- [Try it]
Every line below between the line holding "order date: 2022-04-01 -> 2022-03-30" and the line holding "total: 44.37 -> 33.33", inclusive, should be repeated exactly, and all other lines omitted.

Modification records

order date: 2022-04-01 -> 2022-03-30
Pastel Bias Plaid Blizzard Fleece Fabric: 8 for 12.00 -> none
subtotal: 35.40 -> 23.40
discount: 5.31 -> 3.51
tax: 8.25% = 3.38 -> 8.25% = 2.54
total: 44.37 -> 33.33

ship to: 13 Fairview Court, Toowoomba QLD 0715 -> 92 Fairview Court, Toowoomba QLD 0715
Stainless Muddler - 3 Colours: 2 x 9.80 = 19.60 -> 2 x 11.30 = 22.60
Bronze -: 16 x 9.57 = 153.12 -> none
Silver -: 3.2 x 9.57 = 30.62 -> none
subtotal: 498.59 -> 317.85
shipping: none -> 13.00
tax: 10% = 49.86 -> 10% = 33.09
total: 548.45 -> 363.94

==

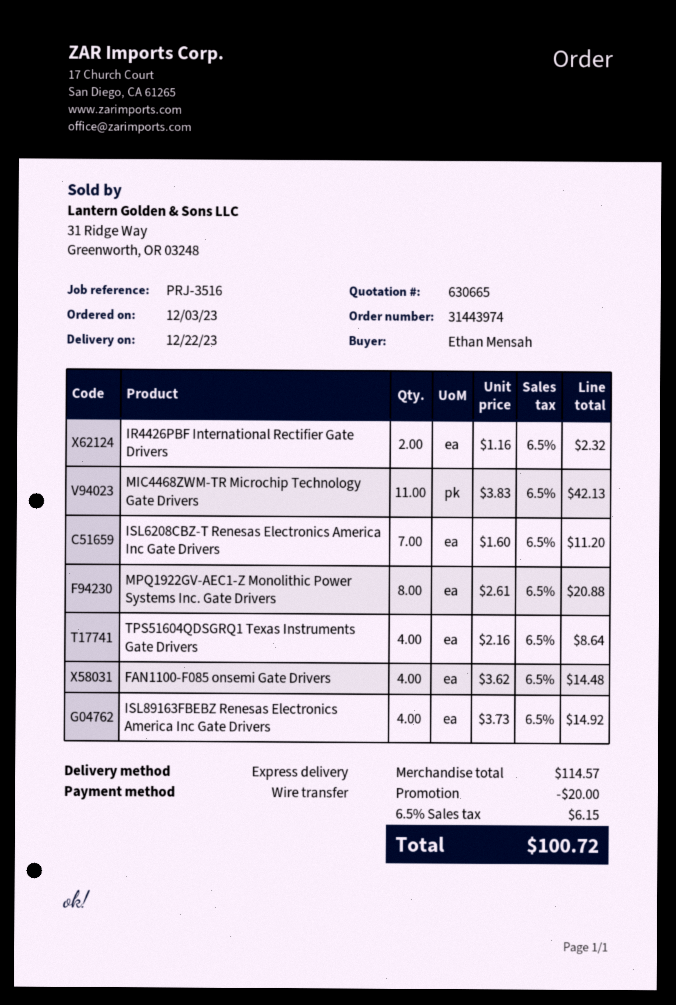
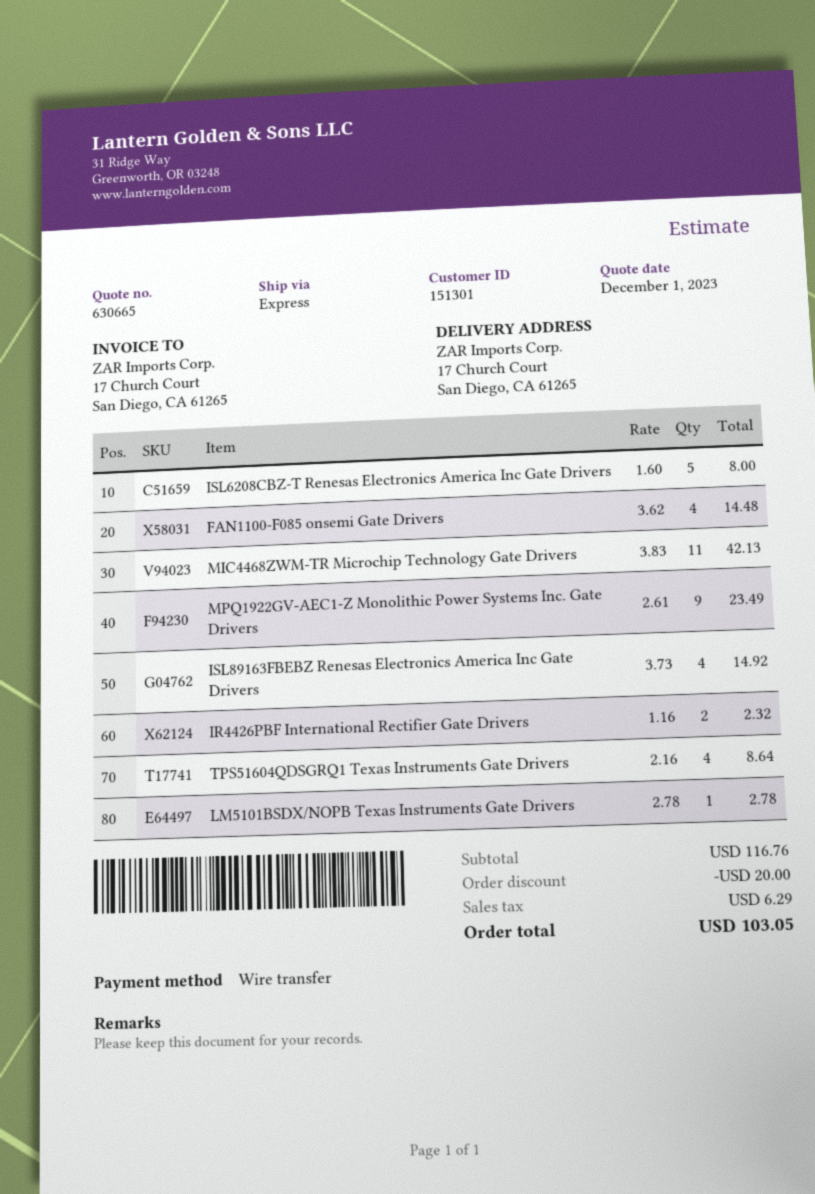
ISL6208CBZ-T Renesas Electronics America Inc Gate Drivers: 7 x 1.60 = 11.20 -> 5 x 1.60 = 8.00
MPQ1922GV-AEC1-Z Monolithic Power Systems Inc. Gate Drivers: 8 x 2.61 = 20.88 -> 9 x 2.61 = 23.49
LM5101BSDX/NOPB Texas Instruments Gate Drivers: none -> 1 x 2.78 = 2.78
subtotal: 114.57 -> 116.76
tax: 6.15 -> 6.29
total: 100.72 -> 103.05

- [Answer to this problem]
order date: 2022-04-01 -> 2022-03-30
Pastel Bias Plaid Blizzard Fleece Fabric: 8 for 12.00 -> none
subtotal: 35.40 -> 23.40
discount: 5.31 -> 3.51
tax: 8.25% = 3.38 -> 8.25% = 2.54
total: 44.37 -> 33.33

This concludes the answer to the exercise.